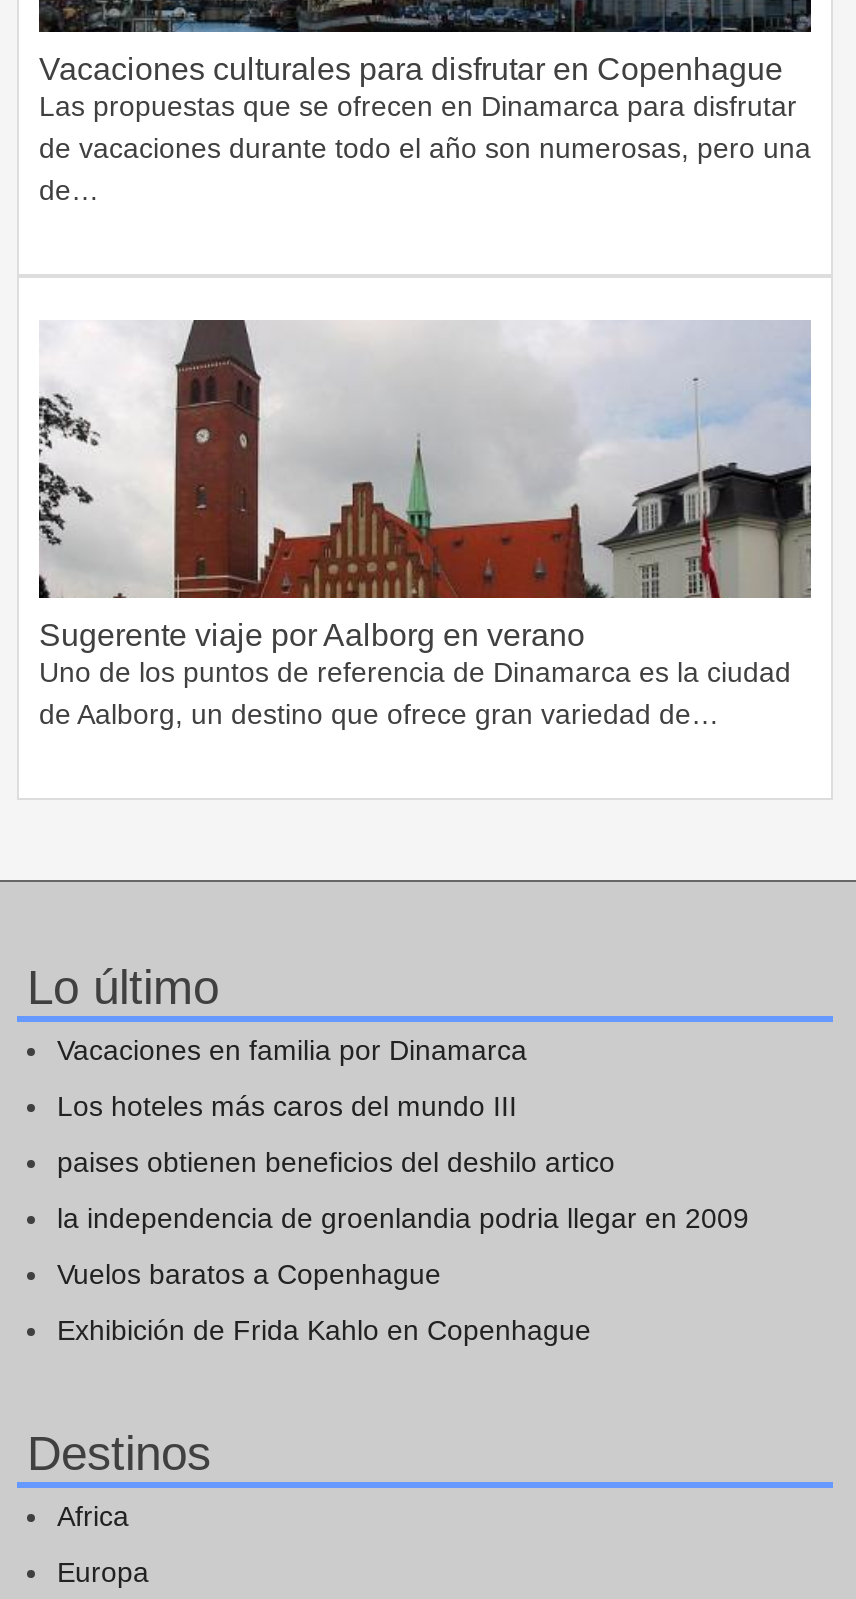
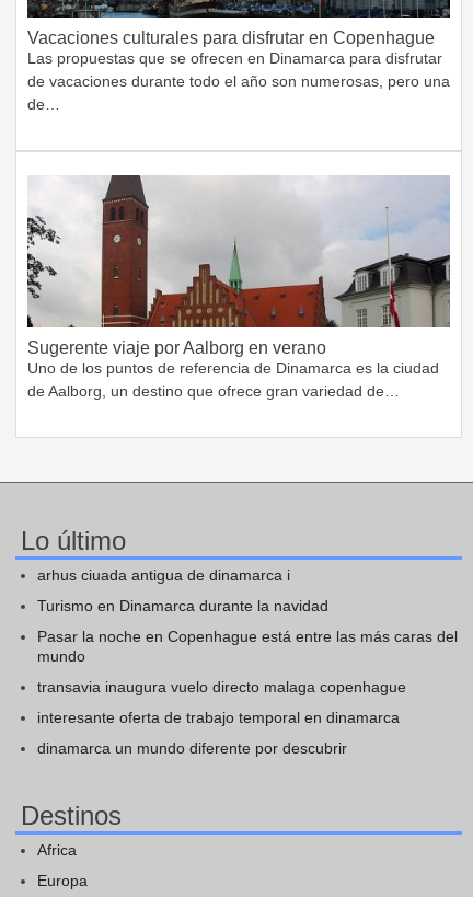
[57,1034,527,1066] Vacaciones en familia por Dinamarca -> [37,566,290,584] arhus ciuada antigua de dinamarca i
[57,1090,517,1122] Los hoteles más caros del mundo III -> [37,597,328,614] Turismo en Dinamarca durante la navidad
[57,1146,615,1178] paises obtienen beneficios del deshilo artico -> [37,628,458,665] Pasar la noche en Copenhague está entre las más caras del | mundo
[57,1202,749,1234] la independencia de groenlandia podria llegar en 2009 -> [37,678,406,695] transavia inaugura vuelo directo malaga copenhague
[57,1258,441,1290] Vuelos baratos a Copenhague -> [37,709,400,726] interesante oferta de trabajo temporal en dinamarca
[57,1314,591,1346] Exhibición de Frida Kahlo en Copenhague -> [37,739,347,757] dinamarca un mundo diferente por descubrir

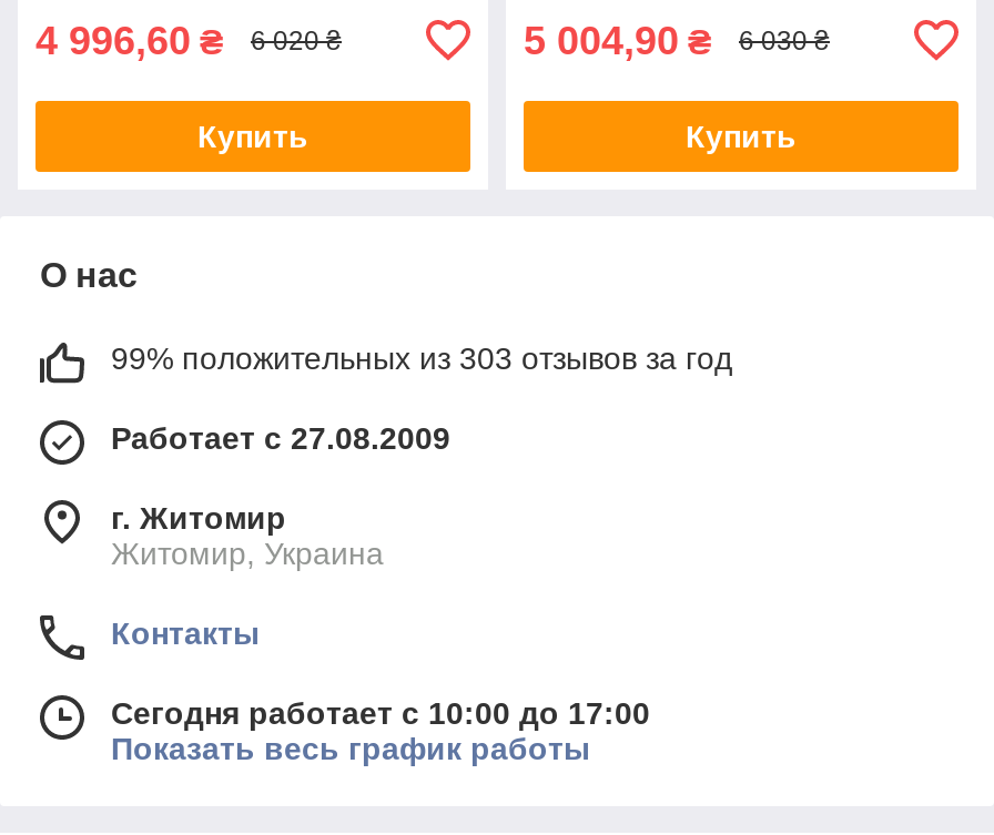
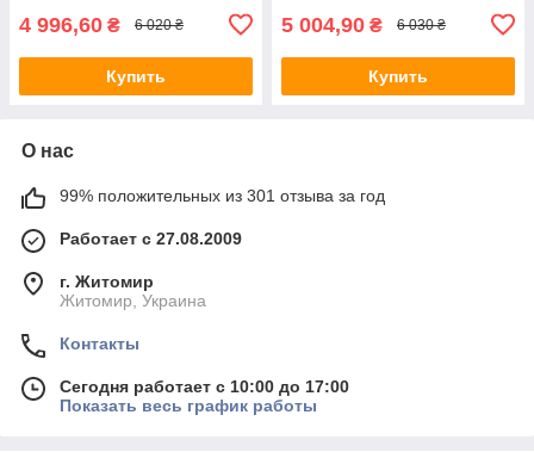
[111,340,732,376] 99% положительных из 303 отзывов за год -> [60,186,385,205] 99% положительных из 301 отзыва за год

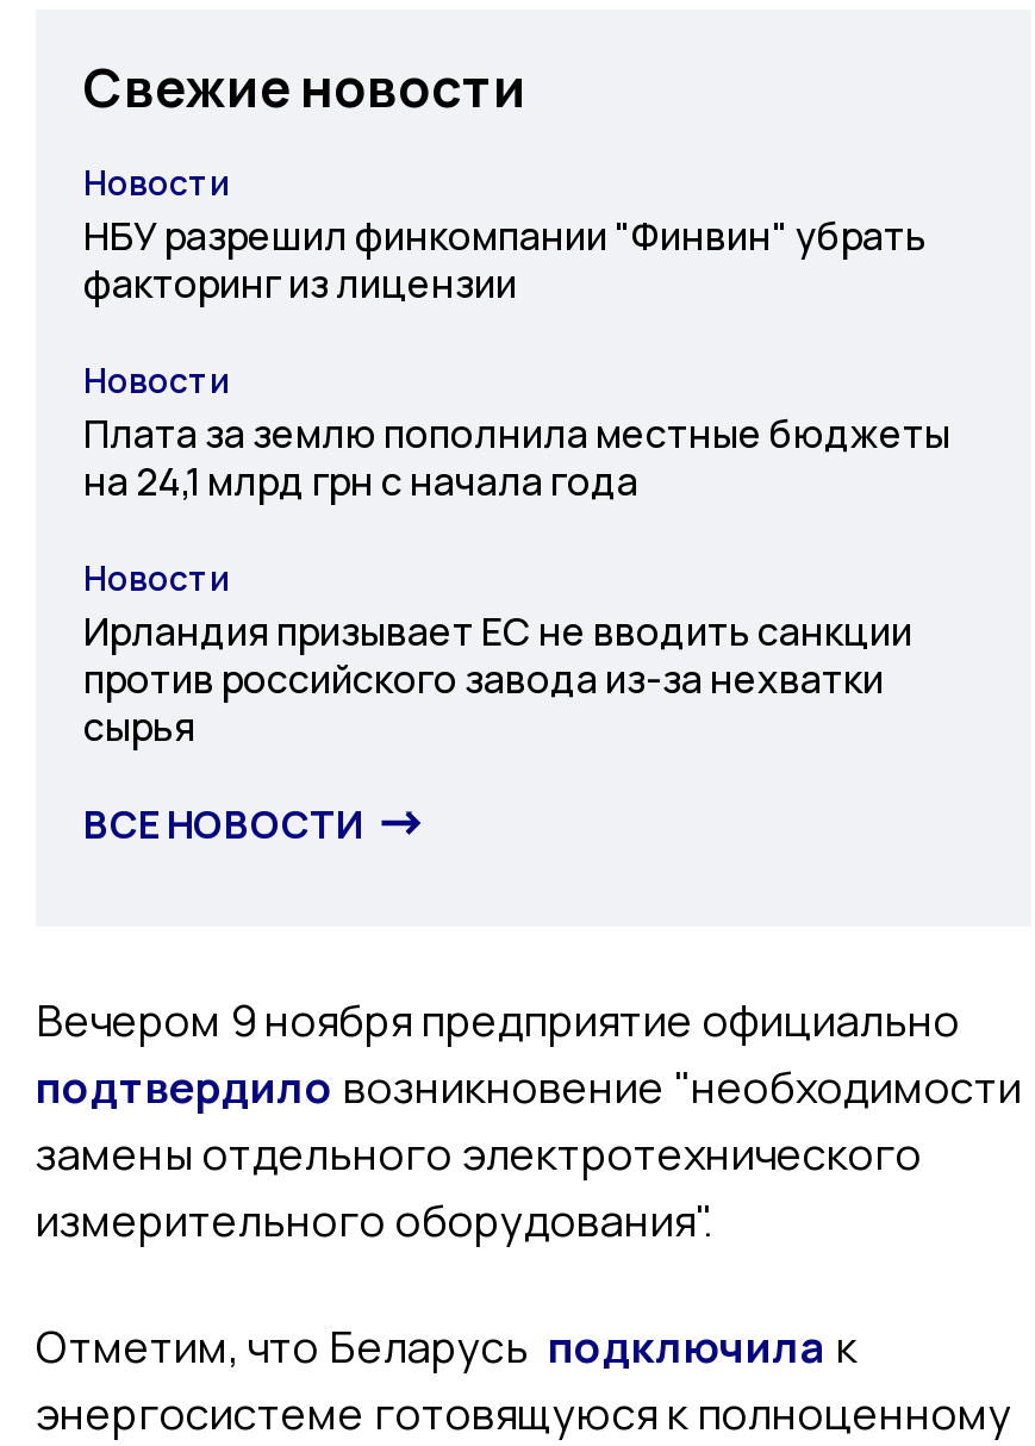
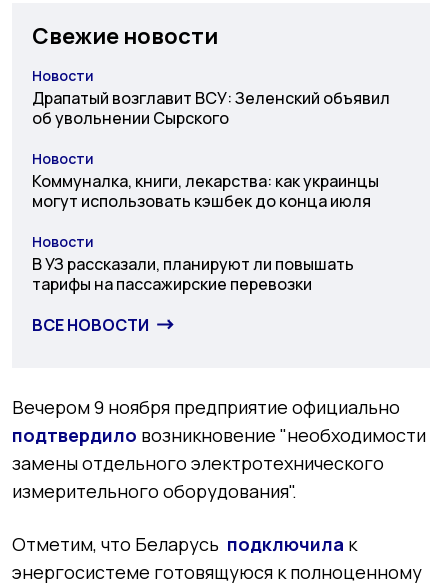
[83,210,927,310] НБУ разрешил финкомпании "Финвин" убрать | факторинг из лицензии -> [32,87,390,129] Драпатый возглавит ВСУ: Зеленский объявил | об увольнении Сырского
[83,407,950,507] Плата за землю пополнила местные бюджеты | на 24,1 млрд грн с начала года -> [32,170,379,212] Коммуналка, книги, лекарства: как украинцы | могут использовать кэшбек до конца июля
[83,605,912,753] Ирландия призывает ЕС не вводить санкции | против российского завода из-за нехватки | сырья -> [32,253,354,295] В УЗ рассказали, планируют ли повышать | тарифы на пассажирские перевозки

PROBLEM DESCRIPTION
The answer must be a single number: how many lines in the data above contain the string "mundo".

EXERCISE RESULT
3